Despite strong literature-based evidence highlighting the role of oral health in the prevention of AP, no published study to date, to the best of our knowledge, has investigated the association between the point-rating systems used during oral health assessments and the detection of pneumonia-causing bacteria. Therefore, the present study aimed to investigate a novel oral assessment system that is simpler than existing versions. To this end, a cross-sectional study was conducted to identify the association between oral health examination based on an original point-rating system and the detection of pneumonia-causing bacteria.

Patients and methods

Study population

A total of 61 patients requiring NST intervention who were hospitalized at Kanazawa University Hospital between January 1, 2013, and June 30, 2013, were possible candidates for the present study. Data on sex, body mass index (BMI), and hemoglobin, albumin and transthyretin levels were obtained from each patient. In total, 6 patients were excluded if they were too ill to allow the collection of the required data. The present study was performed in accordance with the Declaration of Helsinki with the approval of the both of the Institutional Review Board of Kanazawa University Hospital (approval no. 2441-2) and Yamanashi University Hospital (approval no. 1746). A trial registration number was also obtained (UMIN000030913). Informed consent was obtained from all study participants. Patients were free to withdraw from the study at any time.
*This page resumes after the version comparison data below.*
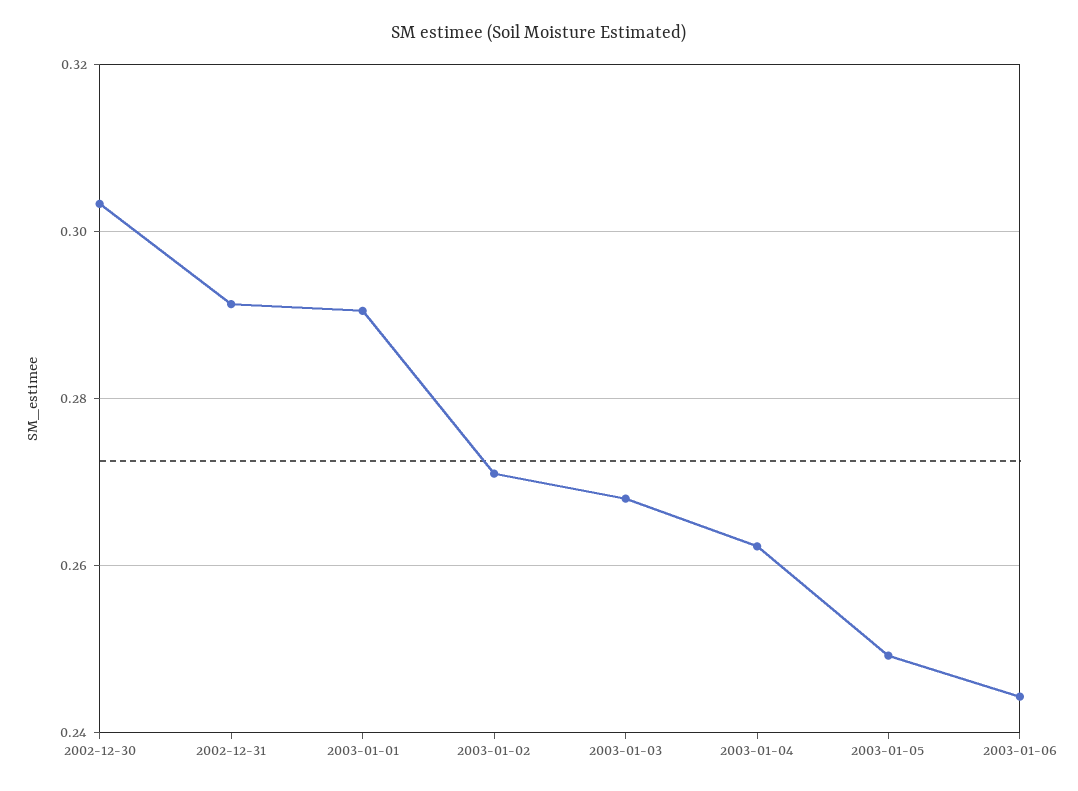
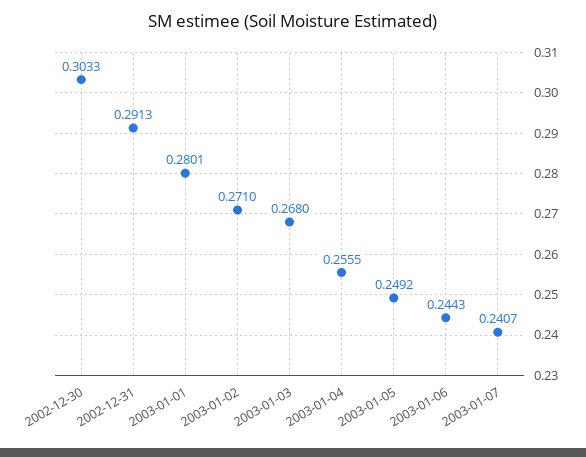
2003-01-01: 0.29 -> 0.2801
2003-01-04: 0.262 -> 0.2555
2003-01-07: none -> 0.2407

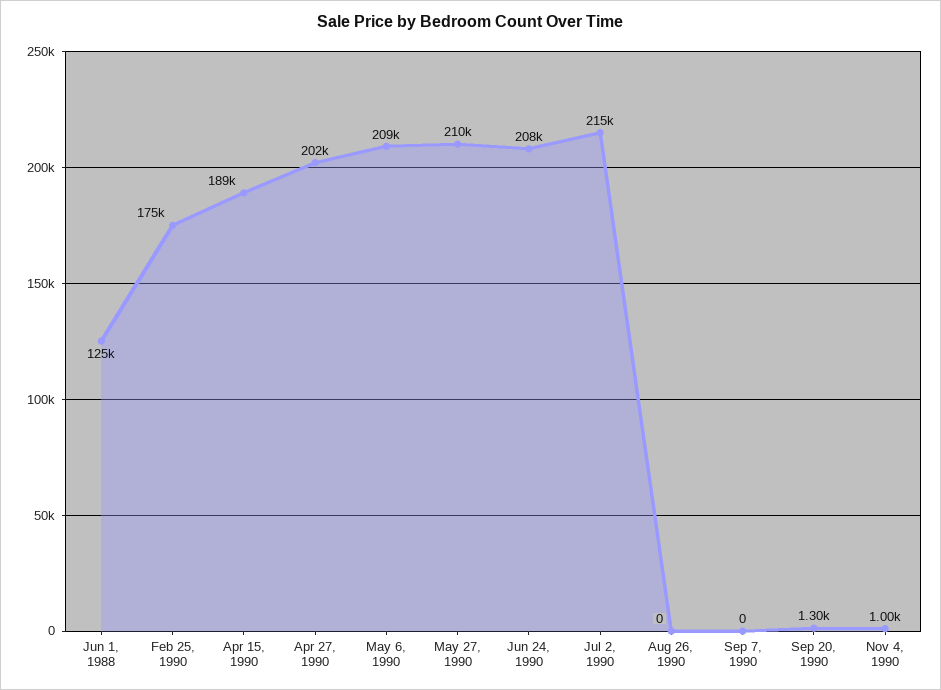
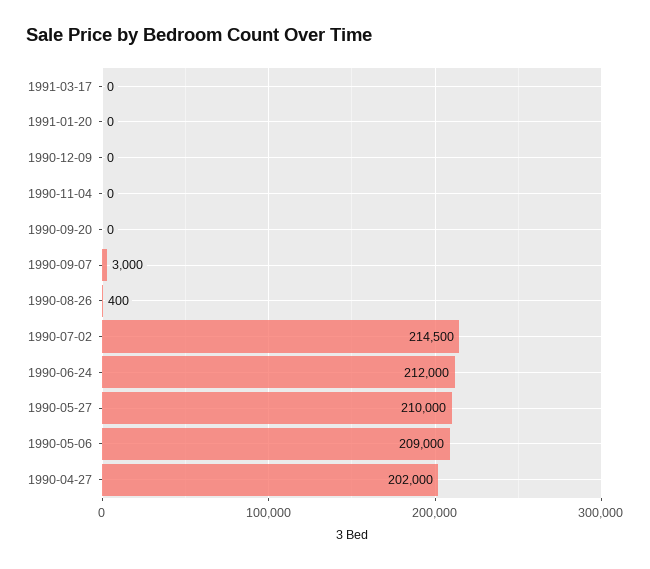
Jun 1, 1988: 125000 -> none
Feb 25, 1990: 175000 -> none
Apr 15, 1990: 189000 -> none
Jun 24, 1990: 208000 -> 212000
Aug 26, 1990: 0 -> 400
Sep 7, 1990: 0 -> 3000
Sep 20, 1990: 1300 -> 0
Nov 4, 1990: 1000 -> 0
1991-03-17: none -> 0
1991-01-20: none -> 0
1990-12-09: none -> 0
The NST intervened in the nutritional management of each patient in response to a request by the attending physician and in the event that albumin levels decreased to ≤3.0 g/dl. The NST held weekly clinical conferences aimed at providing better nutritional supplies and care to patients with nutrition deficiency and at ensuring the administration of necessary clinical examinations and treatments to improve patients' overall nutritional conditions.

Oral status evaluation, and blood and sputum test data collection

The body heights and weights, BMIs and blood test results of the enrolled patients were recorded at the onset of the NST intervention. The participants underwent routine blood and sputum culture testing together with a bedside oral assessment conducted by a dentist. Sample and oral assessment findings were collected within the first or second week following the onset of NST intervention. Additionally, blood cultures (two sets, aerobic and anaerobic) and sputum cultures were drawn from patients each time pneumonia was suspected, based on clinical symptoms such as fever, cough, sputum production, dyspnea, chest pain, or the appearance of new infiltrates on chest radiography images during hospitalization. The causative bacteria were estimated from the results of sputum cultures and blood cultures. Data used to detect pneumonia-causing bacteria were tracked and updated for all patients.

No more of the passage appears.